When you’re running for office, your top goal is to get your name out there and win over voters. Well, saving a woman from drowning her car is one way to make yourself known. State Senate candidate Tom Drumm made the news after witnessing a woman drive her car into a pond in Central New York and jumping in to save her. Drumm just happened to witness the accident before hopping into action before it was too late. And action always speaks louder than words on the campaign trail.

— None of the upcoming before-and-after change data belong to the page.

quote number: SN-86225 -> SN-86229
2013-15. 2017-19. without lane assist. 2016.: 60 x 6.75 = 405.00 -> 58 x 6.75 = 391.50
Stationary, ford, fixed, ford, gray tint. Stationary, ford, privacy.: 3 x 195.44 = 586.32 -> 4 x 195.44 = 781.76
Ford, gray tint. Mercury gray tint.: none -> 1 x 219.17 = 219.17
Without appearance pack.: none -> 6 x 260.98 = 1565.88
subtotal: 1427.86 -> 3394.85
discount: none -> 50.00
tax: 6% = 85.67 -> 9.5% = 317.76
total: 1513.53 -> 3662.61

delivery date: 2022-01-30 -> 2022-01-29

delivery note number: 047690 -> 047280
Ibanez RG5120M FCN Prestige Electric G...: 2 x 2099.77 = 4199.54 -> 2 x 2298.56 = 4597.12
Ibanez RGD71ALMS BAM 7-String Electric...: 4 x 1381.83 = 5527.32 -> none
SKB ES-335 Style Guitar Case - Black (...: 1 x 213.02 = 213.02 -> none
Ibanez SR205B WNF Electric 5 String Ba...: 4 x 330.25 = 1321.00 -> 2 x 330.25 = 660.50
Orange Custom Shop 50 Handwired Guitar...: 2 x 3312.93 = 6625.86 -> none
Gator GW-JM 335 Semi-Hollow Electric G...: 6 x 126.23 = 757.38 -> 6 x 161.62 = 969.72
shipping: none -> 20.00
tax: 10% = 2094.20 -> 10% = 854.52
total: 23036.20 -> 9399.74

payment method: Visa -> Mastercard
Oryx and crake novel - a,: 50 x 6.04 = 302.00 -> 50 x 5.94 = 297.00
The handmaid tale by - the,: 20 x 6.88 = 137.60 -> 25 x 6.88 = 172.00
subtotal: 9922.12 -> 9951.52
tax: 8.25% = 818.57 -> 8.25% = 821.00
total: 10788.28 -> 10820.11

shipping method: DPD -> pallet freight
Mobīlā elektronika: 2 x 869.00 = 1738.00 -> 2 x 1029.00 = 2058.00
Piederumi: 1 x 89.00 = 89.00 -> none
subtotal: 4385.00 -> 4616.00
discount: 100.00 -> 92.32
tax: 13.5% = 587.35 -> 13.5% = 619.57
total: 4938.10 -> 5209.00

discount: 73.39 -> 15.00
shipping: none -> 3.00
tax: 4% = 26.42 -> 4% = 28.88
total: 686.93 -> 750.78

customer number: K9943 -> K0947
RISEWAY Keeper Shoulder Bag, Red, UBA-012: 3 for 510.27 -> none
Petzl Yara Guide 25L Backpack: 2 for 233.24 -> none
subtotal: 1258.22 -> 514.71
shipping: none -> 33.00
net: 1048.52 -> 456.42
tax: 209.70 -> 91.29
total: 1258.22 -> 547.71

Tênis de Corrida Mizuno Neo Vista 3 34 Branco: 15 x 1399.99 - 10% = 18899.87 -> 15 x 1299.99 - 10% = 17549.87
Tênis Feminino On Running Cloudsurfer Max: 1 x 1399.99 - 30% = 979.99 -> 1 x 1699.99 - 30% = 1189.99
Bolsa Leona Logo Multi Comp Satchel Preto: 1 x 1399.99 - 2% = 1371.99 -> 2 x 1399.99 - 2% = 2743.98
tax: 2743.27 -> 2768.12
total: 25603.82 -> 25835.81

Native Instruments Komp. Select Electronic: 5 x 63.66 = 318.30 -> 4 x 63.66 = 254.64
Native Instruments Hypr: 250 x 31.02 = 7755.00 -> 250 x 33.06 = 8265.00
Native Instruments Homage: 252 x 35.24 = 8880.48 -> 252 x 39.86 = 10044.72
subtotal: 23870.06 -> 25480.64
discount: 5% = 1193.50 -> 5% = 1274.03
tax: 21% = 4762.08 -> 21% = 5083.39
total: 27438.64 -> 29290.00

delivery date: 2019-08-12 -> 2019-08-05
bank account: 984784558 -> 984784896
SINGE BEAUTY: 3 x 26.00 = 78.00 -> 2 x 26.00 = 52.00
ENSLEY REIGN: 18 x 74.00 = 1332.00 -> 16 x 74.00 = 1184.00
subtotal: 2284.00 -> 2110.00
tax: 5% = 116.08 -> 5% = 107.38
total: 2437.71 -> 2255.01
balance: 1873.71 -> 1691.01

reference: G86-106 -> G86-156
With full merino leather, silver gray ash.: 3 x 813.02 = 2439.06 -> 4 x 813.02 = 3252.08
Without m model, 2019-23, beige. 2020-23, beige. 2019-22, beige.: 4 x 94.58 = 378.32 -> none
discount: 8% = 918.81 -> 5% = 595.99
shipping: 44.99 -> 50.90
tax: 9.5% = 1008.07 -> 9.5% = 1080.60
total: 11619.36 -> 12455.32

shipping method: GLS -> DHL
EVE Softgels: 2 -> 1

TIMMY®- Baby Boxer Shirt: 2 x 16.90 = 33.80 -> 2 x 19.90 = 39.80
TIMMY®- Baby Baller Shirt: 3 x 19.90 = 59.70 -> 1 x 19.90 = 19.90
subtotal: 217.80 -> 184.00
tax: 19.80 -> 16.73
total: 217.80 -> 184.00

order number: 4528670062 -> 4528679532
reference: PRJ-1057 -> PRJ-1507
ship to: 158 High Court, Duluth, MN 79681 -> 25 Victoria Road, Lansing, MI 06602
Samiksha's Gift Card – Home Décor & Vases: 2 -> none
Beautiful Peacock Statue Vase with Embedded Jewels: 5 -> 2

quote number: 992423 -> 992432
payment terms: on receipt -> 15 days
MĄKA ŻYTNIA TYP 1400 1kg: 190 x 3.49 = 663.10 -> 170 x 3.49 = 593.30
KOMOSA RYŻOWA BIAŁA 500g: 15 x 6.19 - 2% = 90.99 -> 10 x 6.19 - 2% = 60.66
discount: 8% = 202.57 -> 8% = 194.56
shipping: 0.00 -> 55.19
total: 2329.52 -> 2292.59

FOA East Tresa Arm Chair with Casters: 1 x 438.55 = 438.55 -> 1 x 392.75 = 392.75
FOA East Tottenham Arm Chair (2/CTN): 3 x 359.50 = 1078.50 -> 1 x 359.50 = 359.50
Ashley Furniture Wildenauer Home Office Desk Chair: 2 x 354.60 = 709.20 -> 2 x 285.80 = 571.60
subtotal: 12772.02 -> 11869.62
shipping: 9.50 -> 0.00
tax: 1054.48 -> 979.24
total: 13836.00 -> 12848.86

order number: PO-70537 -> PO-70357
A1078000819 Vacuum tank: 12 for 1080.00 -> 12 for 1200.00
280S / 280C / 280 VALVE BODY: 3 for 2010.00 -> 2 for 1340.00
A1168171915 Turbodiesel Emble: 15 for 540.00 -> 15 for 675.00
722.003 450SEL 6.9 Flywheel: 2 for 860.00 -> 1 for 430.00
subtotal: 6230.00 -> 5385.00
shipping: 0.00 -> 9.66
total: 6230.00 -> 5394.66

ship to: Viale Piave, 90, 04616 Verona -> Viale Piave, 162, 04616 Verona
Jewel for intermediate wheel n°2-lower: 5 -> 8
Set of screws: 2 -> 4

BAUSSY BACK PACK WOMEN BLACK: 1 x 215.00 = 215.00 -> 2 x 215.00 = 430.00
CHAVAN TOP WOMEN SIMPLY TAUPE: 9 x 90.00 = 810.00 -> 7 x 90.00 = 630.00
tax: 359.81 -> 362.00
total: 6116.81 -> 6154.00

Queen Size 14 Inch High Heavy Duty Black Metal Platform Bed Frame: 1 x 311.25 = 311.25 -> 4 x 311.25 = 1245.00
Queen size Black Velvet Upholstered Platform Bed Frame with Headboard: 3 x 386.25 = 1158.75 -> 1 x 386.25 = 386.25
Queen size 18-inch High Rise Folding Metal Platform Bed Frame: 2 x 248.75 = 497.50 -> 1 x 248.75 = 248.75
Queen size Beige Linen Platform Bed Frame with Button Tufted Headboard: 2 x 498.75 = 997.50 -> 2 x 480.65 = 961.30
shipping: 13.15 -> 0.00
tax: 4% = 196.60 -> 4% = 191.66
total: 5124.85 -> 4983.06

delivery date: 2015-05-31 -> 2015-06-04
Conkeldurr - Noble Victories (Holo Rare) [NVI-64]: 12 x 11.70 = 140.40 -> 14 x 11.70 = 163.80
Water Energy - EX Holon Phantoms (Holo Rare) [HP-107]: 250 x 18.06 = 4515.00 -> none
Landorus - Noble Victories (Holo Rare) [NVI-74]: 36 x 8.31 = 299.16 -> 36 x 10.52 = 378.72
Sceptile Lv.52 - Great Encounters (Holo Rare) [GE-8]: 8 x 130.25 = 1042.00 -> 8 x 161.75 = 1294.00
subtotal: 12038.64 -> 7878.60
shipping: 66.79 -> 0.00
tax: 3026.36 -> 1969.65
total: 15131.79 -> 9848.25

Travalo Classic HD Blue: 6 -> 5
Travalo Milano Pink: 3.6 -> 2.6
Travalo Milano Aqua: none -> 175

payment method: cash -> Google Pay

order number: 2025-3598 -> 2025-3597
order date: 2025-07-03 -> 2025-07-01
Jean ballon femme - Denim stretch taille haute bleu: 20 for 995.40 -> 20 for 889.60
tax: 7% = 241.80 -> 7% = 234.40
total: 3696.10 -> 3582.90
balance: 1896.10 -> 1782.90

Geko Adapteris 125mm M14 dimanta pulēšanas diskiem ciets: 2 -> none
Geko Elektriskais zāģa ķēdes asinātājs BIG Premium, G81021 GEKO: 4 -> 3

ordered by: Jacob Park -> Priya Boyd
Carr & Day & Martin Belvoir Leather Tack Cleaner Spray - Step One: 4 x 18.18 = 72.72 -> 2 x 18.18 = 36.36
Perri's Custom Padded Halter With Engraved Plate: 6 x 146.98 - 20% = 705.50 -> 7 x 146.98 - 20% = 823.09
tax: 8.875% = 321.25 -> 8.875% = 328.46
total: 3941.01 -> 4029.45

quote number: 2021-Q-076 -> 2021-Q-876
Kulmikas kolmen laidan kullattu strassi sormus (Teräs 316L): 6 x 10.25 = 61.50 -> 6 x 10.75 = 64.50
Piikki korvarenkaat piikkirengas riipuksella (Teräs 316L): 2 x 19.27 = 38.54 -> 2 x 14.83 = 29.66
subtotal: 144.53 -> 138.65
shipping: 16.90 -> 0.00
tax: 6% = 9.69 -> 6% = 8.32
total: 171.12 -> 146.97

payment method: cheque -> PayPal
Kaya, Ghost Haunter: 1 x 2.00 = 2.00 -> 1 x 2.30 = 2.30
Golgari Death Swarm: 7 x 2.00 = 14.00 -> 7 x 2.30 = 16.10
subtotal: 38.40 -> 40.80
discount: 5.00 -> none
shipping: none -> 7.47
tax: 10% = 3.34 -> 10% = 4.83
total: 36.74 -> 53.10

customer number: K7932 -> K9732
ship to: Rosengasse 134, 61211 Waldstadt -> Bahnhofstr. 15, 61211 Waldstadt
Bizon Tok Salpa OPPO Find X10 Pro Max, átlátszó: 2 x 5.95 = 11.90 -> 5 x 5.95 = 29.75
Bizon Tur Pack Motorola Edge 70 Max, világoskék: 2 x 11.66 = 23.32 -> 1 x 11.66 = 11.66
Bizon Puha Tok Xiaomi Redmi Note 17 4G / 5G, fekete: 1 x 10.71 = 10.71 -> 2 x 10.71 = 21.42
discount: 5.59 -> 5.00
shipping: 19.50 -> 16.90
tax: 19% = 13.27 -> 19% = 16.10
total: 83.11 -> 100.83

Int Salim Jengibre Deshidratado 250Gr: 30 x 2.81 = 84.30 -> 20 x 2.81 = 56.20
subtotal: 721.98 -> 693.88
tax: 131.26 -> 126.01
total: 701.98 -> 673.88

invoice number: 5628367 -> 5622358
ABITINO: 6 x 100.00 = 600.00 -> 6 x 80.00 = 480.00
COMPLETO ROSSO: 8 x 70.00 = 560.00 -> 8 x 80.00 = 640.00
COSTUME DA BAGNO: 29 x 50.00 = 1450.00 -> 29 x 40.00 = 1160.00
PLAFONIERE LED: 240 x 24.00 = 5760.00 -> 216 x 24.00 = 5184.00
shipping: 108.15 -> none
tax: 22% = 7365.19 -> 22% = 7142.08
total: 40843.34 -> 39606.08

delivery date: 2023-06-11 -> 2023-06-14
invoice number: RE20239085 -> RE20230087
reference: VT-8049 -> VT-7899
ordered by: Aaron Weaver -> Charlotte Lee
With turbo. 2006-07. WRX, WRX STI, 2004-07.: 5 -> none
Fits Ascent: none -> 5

Stacy Lynn Wilder & Margaret Ann Vandyke -

Two upstate New York residents were included in President Joe Biden’s latest batch of pardons and sentence commutations. Stacy Lynn Wilder and Margaret Ann Vandyke, who were both sentenced for drug-related offenses, are among a relatively small group of people who have been granted clemency; so far, the Biden administration has only granted 24 pardons and 129 commutations.


Minouche Shafik -

It’s fitting that Columbia University’s president is a crossbench baroness in the House of Lords, given how her actions regarding the campus protest have angered everyone. A motley crew of U.S. House Speaker Mike Johnson and Reps. Dan Goldman, Elise Stefanik, Alexandria Ocasio-Cortez, Mike Lawler, Ritchie Torres, Virginia Foxx and Jared Moskowitz have all criticized Columbia, just for different reasons. Maybe Shafik can call her British parliamentary colleague, Liz Truss, for advice on being in the eye of a political storm.

Doreen Harris -

It’s been a rough week for the state’s renewable energy goals. NYSERDA, which Doreen Harris heads, announced that three major offshore wind projects aren’t moving forward, and now the agency is trying hard to speed up the bidding process in the hopes of replacing them. What’s more, the state comptroller just came out with an audit concluding that delays in getting siting permits for renewable energy projects are threatening the state’s ability to meet its quickly approaching climate goal deadlines.

Cy Vance -

Harvey Weinstein is Cy Vance’s albatross. The former Manhattan DA was crucified for declining to pursue charges against Weinstein in 2015. Later, he finally did go after the disgraced movie producer, but the state Court of Appeals overturned Weinstein’s 2020 sexual assault conviction this week. New York’s highest court did so on the grounds that the judge in the case wrongly allowed testimony from women who had accused Weinstein of assault, but whose cases were not directly linked. Vance said he was “shocked” by the decision.